🤖 AI Summary
This work addresses the challenge of causal discovery from a single discrete event sequence, which suffers from the absence of repeated samples, high dimensionality, and long-range dependencies. The authors propose the first approach that leverages autoregressive density estimation for causal discovery in such settings, using a pretrained autoregressive model to efficiently estimate conditional mutual information and thereby infer the causal graph among event types. The method accommodates time-lagged causal effects, scales linearly with sequence length, and exploits GPU parallelism for computational efficiency. Notably, it guarantees causal identifiability even under model misspecification.

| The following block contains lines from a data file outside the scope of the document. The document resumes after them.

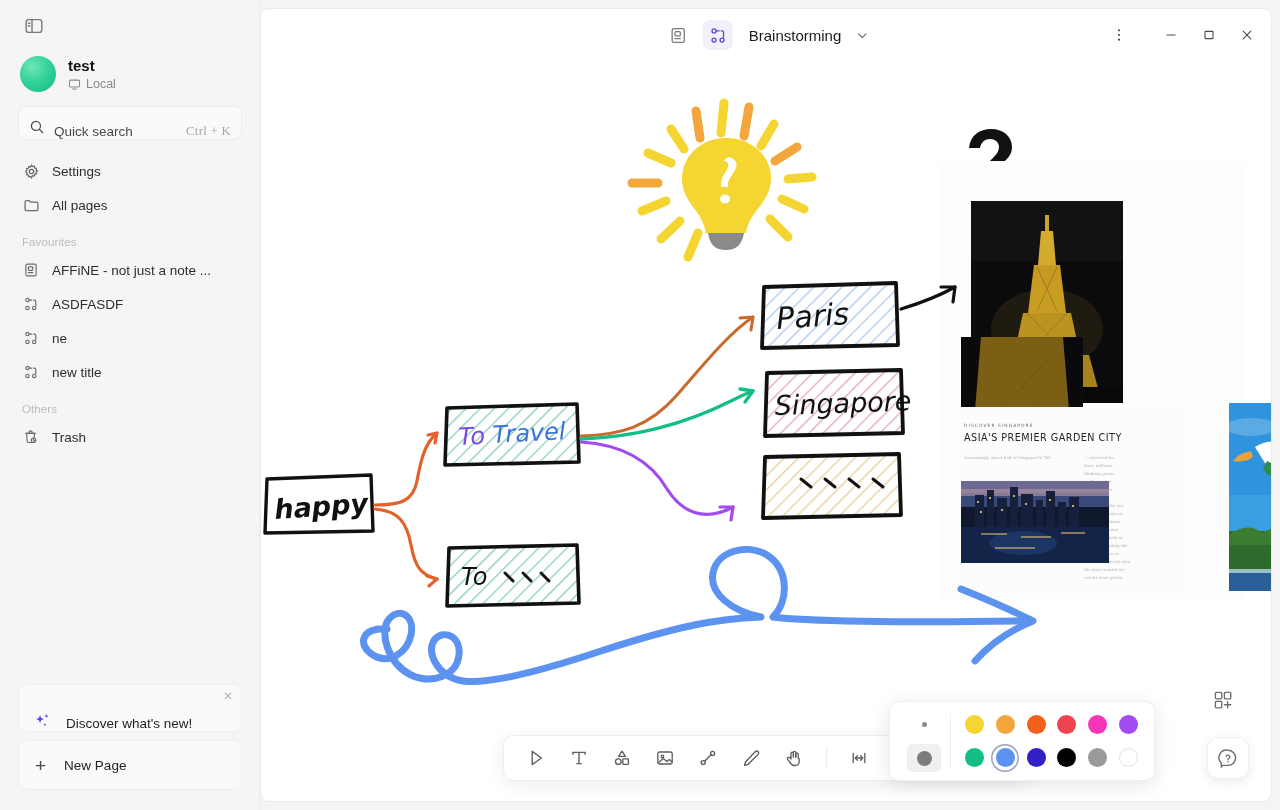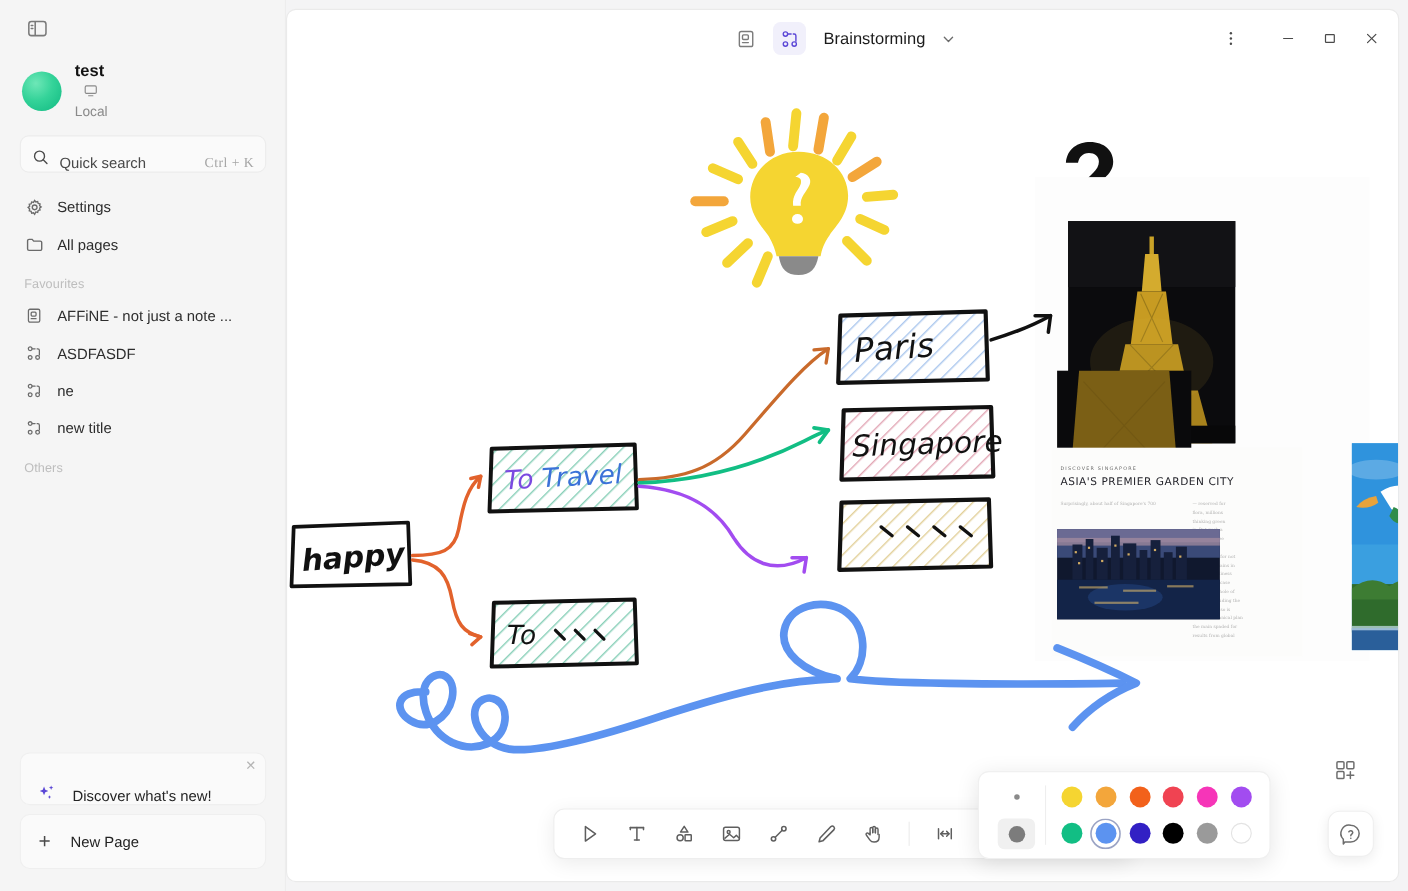--- a/index.html
+++ b/index.html
@@ -35,21 +35,21 @@
     display:flex; align-items:center; gap:12px;
     padding:4px 20px 14px 20px;
   }
   .ws-avatar {
     width:36px; height:36px; border-radius:50%;
     background:radial-gradient(circle at 35% 30%, #6ee7b7 0%, #34d399 45%, #10b981 100%);
     flex:0 0 36px;
   }
   .ws-meta { display:flex; flex-direction:column; gap:2px; min-width:0; }
   .ws-name { font-size:15px; font-weight:700; color:#121212; line-height:18px; }
-  .ws-sub { display:flex; align-items:center; gap:5px; font-size:12.5px; color:#8a8a8a; line-height:15px;flex-direction:column;}
+  .ws-sub { display:flex; align-items:center; gap:5px; font-size:12.5px; color:#8a8a8a; line-height:15px;}
   .ws-sub svg { display:block; }
 
   .search-box {
     margin:0 18px 14px 18px; height:34px;
     background:#fafafa; border:1px solid #ececec; border-radius:8px;
     display:flex; align-items:flex-end; padding:0 10px; gap:9px;
   }
   .search-box .ph { font-size:13.5px; color:#494949; flex:1; }
   .search-box .kbd { font-size:12.5px; color:#a6a6a6; letter-spacing:.4px;font-family:Liberation Serif, serif;}
 
@@ -252,20 +252,32 @@
             <circle cx="12.6" cy="13.4" r="1.9"></circle>
           <path d="M11.6 4.6h1.2a1.6 1.6 0 0 1 1.6 1.6v5.3"></path>
           <line x1="7" y1="4.6" x2="10" y2="4.6" stroke-linecap="round"></line>
         </svg>
       </span>
       <span class="lbl">new title</span>
     </div>
 
     <div class="section-title">Others</div>
 
+    <div class="nav-item">
+      <span class="ico">
+        <svg width="16" height="16" viewBox="0 0 18 18" fill="none" stroke="currentColor" stroke-width="1.3">
+          <path d="M4 4.8h9l-.8 9.2a1.3 1.3 0 0 1-1.3 1.2H6.1a1.3 1.3 0 0 1-1.3-1.2z"></path>
+          <line x1="2.8" y1="4.8" x2="14.2" y2="4.8" stroke-linecap="round"></line>
+          <path d="M6.8 4.8V3.4a1 1 0 0 1 1-1h1.4a1 1 0 0 1 1 1v1.4"></path>
+          <circle cx="11.8" cy="12.6" r="2.5" fill="#f5f5f5"></circle>
+          <path d="M11.8 11.3v1.4l.9.6" stroke-linecap="round"></path>
+        </svg>
+      </span>
+      <span class="lbl">Trash</span>
+    </div>
 
     <div class="spacer"></div>
 
     <div class="promo">
       <span class="star">
         <svg width="19" height="19" viewBox="0 0 20 20" fill="currentColor">
           <path d="M7.4 3.2l1.2 3 3 1.2-3 1.2-1.2 3-1.2-3-3-1.2 3-1.2z"></path>
           <path d="M14.2 2.2l.6 1.5 1.5.6-1.5.6-.6 1.5-.6-1.5-1.5-.6 1.5-.6z"></path>
           <path d="M12.6 11.6l.5 1.2 1.2.5-1.2.5-.5 1.2-.5-1.2-1.2-.5 1.2-.5z"></path>
         </svg>

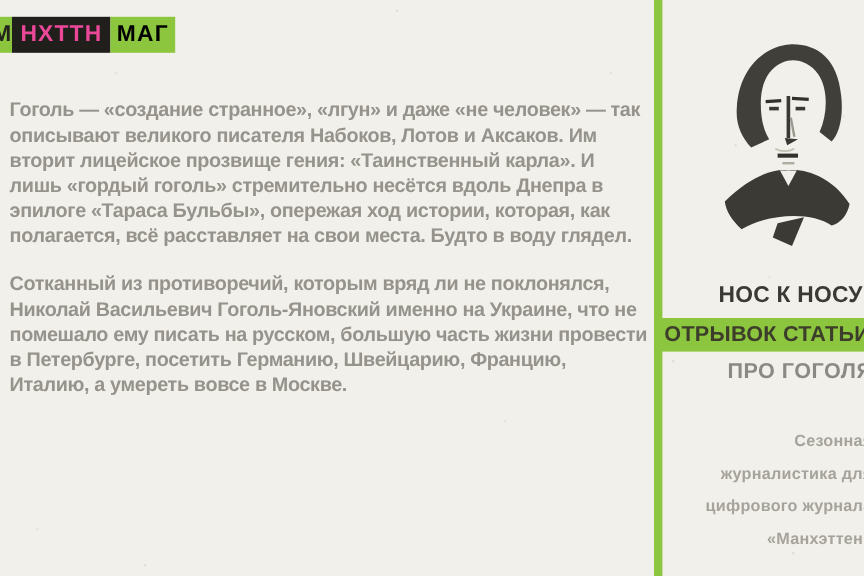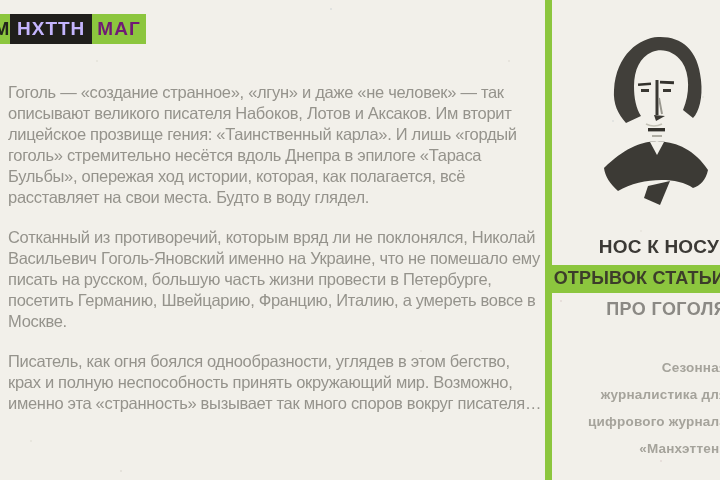--- a/index.html
+++ b/index.html
@@ -9,28 +9,28 @@
     font-family:"Liberation Sans","DejaVu Sans",sans-serif;
   }
   
   .speckles{position:absolute;inset:0;pointer-events:none;}
   .speckles i{position:absolute;width:2px;height:2px;border-radius:1px;opacity:.55;}
 
   
   .logo{position:absolute;top:14px;left:-6px;display:flex;align-items:stretch;height:30px;cursor:pointer;}
   .logo-cell{display:flex;align-items:center;font-weight:700;font-size:19px;letter-spacing:1px;}
   .logo-m{background:#8cc63e;color:#23251c;width:16px;justify-content:center;}
-  .logo-black{background:#201f1c;color:#c4b5fd;padding:9px 7px;text-align:right;}
-  .logo-green{background:#8cc63e;color:#701a75;padding:0 5px;}
+  .logo-black{background:#201f1c;color:#ec4899;padding:9px 7px;text-align:right;}
+  .logo-green{background:#8cc63e;color:#000000;padding:0 5px;}
 
   
   .article{position:absolute;left:8px;top:82px;width:534px;}
   .article p{
     margin:0 0 19px 0;
-    font-size:16.5px;line-height:21px;font-weight:400;
+    font-size:16.5px;line-height:21px;font-weight:700;
     letter-spacing:-0.3px;color:#95938c;
   }
 
   
   .vline{position:absolute;left:545px;top:0;width:7px;height:480px;background:#8cc63e;}
 
   .headline{position:absolute;left:545px;width:182px;top:236px;text-align:right;}
   .h-row1{font-size:19px;font-weight:700;color:#3b3935;letter-spacing:0.2px;padding-right:8px;white-space:nowrap;}
   .h-row2{display:block;background:#8cc63e;color:#3c3d2a;font-size:18px;font-weight:700;
           padding:3px 2px 4px 4px;margin:7px 0 6px 0;white-space:nowrap;letter-spacing:0.2px;}
@@ -62,21 +62,20 @@
 
 <div class="logo">
   <span class="logo-cell logo-m">М</span>
   <span class="logo-cell logo-black">НХТТН</span>
   <span class="logo-cell logo-green">МАГ</span>
 </div>
 
 <div class="article">
   <p>Гоголь — «создание странное», «лгун» и даже «не человек» — так описывают великого писателя Набоков, Лотов и Аксаков. Им вторит лицейское прозвище гения: «Таинственный карла». И лишь «гордый гоголь» стремительно несётся вдоль Днепра в эпилоге «Тараса Бульбы», опережая ход истории, которая, как полагается, всё расставляет на свои места. Будто в воду глядел.</p>
   <p>Сотканный из противоречий, которым вряд ли не поклонялся, Николай Васильевич Гоголь-Яновский именно на Украине, что не помешало ему писать на русском, большую часть жизни провести в Петербурге, посетить Германию, Швейцарию, Францию, Италию, а умереть вовсе в Москве.</p>
-  <p>Писатель, как огня боялся однообразности, углядев в этом бегство, крах и полную неспособность принять окружающий мир. Возможно, именно эта «странность» вызывает так много споров вокруг писателя…</p>
 </div>
 
 <div class="vline"></div>
 
 <svg class="portrait" viewBox="0 0 122 178" xmlns="http://www.w3.org/2000/svg">
 
   <path fill="#413f3a" d="M18,62 C20,26 44,10 62,9 C84,8 102,20 105,52 C107,70 103,84 97,90
            L87,82 C94,66 94,46 86,34 C78,23 66,20 56,24 C44,29 38,42 38,58
            C38,70 40,80 45,88 L30,95 C22,86 17,76 18,62 Z"></path>
 

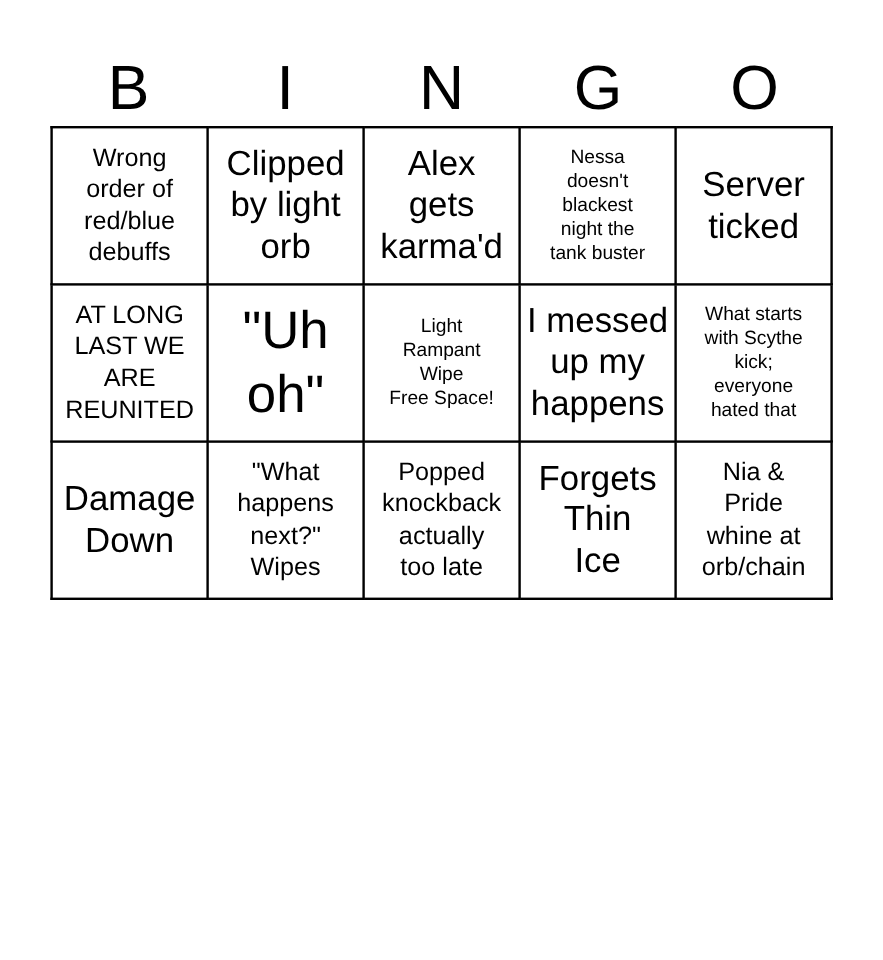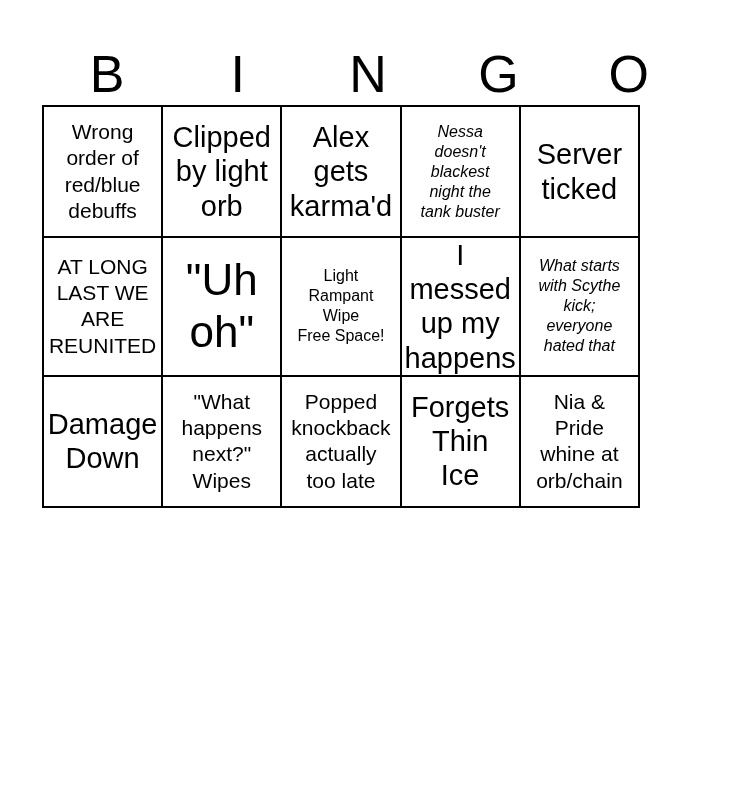--- a/index.html
+++ b/index.html
@@ -29,39 +29,39 @@
   .title-letter {
     flex: 1 1 0;
     text-align: center;
     font-size: 52px;
     line-height: 1;
     color: #000000;
   }
   table.board {
     border-collapse: collapse;
     table-layout: fixed;
-    width: 598px;
+    width: 652px;
     background: #ffffff;
   }
   td.cell {
     border: 2px solid #000000;
     height: 129px;
     text-align: center;
     vertical-align: middle;
     white-space: pre-line;
     padding: 0 2px;
     overflow: hidden;
     background: #ffffff;
     color: #000000;
   }
   td.cell.xl { font-size: 44px; line-height: 1.2; }
   td.cell.lg { font-size: 29px; line-height: 1.18; }
   td.cell.md { font-size: 21px; line-height: 1.25; }
   td.cell.sm { font-size: 16px; line-height: 1.25; }
-  td.cell.xs { font-size: 16px; line-height: 1.25; font-style: italic; }
+  td.cell.xs { font-size: 16px; line-height: 1.25; }
 </style>
 </head>
 <body>
 
 <div class="page">
   <div class="card">
 
     <div class="title-row">
       <span class="title-letter">B</span>
       <span class="title-letter">I</span>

Experimental results demonstrate robust performance across diverse baselines and vocabulary sizes, with a successful real-world application to root cause analysis in vehicle diagnostics involving 29,100 distinct event types.
📝 Abstract
We study causal discovery from a single observed sequence of discrete events generated by a stochastic process, as encountered in vehicle logs, manufacturing systems, or patient trajectories. This regime is particularly challenging due to the absence of repeated samples, high dimensionality, and long-range temporal dependencies of the single observation during inference. We introduce TRACE, a scalable framework that repurposes autoregressive models as pretrained density estimators for conditional mutual information estimation. TRACE infers the summary causal graph between event types in a sequence, scaling linearly with the event vocabulary and supporting delayed causal effects, while being fully parallel on GPUs. We establish its theoretical identifiability under imperfect autoregressive models. Experiments demonstrate robust performance across different baselines and varying vocabulary sizes including an application to root-cause analysis in vehicle diagnostics with over 29,100 event types.